Biden – che costringe Zelensky a un’umiliante trasferta a Washington per ottenere almeno un supplemento invernale di sussidi – è il primo che sta accelerando verso il cessate il fuoco. Trump – che dal febbraio del 2022 attacca Zelensky per non aver risolto diplomaticamente la crisi con Putin – è il primo a tenere alta la temperatura a Kiev e dintorni: vero epicentro dei guai giudiziari del figlio di Biden, Hunter, e di quelli politici del padre. Che era vicepresidente delegato speciale all’Ucraina, quando in Piazza Maidan (luogo mediatico “liberal” per eccellenza, come le “primavere arabe”) è maturato lo slittamento “arancione” filo-Usa e filo-Nato, radice neppure troppo lontana della crisi geopolitica corrente.
Il gioco dei corti circuiti – negli Usa come in Italia – sembra poter essere replicato all’infinito, nello spazio e nel tempo. Il generale-presidente repubblicano Dwight Eisenhower lasciò la Casa Bianca a John Kennedy con l’avvertimento di contenere il nuovo leviatano “militar-industriale” cresciuto negli Usa con lo scoppio della Guerra fredda. JFK – il più “santo” fra i presidenti “dem” – fu abile nel riverniciare con la “conquista dello spazio” anni di spesa militare boom: anzitutto per la guerra in Vietnam (non così dissimile da quella in Ucraina). Ma questa non risparmiò il successore Lyndon Johnson, che non poté ricandidarsi nel 1968 e finì per dare via libera a Richard Nixon. Gli studenti radicali marciavano contro il neo-imperialismo americano di Johnson, non contro la fama già fosca di “Tricky Dick” (che dal canto suo successivamente chiuse la guerra in Vietnam, volò a Pechino e avviò la distensione con la Russia brezneviana). Nel caos delle strade – fra Los Angeles e Chicago, cinque anni dopo Dallas – finirono intanto assassinati Martin Luther King e Robert Kennedy.
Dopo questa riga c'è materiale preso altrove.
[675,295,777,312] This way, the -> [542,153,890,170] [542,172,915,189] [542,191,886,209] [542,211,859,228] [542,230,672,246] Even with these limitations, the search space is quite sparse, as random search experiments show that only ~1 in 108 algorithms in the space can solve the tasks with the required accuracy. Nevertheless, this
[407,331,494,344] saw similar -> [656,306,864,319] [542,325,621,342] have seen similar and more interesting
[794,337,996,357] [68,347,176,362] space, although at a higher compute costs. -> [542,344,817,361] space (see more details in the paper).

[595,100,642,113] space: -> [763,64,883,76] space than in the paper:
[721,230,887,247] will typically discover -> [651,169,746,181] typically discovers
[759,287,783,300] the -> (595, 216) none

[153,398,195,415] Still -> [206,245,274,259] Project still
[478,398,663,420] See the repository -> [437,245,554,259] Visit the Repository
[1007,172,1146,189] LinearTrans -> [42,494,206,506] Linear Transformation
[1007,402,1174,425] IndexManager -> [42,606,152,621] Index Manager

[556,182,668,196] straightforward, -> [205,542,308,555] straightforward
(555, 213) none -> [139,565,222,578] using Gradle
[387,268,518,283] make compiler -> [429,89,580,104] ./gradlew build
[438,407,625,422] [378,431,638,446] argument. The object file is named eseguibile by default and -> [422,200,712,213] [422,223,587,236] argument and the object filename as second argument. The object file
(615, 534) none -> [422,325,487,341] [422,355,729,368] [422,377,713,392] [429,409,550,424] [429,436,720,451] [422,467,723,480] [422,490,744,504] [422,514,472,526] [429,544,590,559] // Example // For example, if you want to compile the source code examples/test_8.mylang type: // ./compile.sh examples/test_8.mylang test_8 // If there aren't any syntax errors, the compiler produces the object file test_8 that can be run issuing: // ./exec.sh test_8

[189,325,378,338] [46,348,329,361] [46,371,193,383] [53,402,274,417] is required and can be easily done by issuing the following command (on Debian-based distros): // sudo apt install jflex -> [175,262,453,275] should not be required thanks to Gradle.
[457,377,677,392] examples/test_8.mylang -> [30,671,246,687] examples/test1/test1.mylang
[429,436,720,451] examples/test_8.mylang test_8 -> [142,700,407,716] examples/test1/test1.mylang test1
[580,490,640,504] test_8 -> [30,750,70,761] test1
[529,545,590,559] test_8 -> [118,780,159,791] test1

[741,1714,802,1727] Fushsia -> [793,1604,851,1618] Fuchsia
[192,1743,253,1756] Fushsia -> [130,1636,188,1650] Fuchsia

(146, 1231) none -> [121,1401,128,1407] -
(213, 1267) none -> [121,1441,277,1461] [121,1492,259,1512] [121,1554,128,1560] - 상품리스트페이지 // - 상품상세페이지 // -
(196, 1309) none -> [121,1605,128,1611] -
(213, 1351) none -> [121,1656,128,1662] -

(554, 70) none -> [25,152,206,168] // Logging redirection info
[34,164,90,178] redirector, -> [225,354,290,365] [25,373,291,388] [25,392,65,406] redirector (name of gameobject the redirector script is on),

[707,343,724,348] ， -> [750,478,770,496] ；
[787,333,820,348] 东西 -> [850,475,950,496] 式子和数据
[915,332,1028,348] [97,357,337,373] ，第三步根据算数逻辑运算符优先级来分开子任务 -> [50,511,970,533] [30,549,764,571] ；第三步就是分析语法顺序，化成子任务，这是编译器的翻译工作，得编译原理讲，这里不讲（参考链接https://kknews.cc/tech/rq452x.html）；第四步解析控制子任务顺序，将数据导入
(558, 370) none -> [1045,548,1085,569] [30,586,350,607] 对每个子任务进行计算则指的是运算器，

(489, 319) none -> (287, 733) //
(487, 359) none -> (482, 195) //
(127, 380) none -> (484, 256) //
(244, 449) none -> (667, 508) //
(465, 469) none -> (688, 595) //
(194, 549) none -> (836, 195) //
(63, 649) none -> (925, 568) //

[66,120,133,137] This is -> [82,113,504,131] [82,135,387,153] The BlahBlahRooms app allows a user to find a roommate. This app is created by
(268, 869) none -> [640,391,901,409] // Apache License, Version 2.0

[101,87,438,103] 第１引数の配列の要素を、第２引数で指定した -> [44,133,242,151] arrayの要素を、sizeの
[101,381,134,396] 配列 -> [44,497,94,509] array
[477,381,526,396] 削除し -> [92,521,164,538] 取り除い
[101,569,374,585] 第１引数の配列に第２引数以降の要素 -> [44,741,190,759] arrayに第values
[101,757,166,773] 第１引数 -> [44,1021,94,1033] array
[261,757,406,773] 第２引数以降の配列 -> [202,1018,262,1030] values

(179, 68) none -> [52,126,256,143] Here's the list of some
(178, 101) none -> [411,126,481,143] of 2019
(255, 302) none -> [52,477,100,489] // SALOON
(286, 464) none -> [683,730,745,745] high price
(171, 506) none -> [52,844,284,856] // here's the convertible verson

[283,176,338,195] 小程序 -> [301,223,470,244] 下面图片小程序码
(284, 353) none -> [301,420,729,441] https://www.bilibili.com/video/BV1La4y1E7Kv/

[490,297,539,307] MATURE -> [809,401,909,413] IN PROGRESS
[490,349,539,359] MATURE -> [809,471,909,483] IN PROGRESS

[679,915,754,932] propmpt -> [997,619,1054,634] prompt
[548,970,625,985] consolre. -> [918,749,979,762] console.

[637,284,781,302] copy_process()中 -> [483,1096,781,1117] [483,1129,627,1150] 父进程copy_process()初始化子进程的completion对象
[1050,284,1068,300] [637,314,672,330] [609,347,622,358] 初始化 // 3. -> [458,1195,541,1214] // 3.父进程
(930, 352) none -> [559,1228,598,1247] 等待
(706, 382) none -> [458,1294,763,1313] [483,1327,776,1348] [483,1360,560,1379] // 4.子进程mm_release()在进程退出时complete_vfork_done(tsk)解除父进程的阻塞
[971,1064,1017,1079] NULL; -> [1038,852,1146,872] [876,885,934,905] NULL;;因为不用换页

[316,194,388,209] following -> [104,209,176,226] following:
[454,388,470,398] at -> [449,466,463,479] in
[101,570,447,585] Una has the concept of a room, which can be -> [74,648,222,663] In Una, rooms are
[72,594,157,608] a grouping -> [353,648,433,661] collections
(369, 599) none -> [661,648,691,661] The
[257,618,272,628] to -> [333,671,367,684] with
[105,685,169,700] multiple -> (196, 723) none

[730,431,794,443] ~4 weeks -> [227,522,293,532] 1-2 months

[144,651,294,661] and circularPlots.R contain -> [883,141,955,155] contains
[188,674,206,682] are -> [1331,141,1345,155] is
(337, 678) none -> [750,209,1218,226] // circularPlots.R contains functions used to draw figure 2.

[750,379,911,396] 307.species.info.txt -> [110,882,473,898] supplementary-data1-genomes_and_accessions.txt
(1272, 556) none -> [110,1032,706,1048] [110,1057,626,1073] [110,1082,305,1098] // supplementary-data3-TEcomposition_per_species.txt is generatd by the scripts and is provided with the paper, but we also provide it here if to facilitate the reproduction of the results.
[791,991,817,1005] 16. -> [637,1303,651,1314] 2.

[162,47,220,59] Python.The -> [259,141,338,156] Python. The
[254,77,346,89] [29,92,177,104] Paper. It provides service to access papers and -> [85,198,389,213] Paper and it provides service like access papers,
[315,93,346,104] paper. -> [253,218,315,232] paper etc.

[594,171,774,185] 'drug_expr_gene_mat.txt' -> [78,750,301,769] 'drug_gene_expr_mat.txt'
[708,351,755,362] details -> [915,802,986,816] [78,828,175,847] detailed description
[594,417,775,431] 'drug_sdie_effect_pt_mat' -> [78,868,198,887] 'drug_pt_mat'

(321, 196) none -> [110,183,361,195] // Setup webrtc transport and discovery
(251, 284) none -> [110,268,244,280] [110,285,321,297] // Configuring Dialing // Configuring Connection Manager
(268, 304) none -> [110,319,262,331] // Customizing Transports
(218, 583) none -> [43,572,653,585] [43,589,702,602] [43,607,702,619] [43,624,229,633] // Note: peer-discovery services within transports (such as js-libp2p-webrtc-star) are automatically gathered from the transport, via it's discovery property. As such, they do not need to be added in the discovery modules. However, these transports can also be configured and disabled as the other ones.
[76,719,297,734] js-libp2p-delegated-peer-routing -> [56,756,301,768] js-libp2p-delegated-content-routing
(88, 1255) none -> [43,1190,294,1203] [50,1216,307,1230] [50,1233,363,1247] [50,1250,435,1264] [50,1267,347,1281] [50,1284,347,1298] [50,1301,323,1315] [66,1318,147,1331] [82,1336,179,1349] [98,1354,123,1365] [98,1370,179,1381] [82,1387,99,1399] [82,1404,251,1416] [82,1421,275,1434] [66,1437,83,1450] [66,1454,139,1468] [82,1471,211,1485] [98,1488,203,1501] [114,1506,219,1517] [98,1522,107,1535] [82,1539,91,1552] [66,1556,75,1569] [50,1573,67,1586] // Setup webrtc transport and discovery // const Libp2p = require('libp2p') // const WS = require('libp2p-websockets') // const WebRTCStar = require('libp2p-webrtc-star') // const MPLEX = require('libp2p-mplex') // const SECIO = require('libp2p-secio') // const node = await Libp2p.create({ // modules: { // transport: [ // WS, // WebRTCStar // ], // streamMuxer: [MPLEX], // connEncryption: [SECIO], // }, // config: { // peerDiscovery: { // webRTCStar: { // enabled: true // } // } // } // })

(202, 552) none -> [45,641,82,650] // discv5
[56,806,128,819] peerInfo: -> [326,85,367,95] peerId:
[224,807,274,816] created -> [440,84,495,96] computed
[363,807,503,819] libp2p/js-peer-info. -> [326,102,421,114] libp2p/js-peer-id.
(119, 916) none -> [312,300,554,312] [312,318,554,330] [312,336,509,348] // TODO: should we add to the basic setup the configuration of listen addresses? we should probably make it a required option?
Biden, tre anni fa, ha vinto le elezioni riproponendo l’eterna Great Society dem contro il “Make America Great Again” di Trump. Nei fatti, in luogo degli aumenti del salario minimo e della cancellazione dei debiti universitari, sta finanziando il reshoring dell’industria americana in nome di una “nuova indipendenza energetica” e di un rilancio del primato tecnologico molto military oriented. E i corti circuiti sembrano lontani dall’avviarsi a soluzione. Più facile che siano destinati ad aumentare. Fra razzi e slogan; fra editoriali ed elezioni.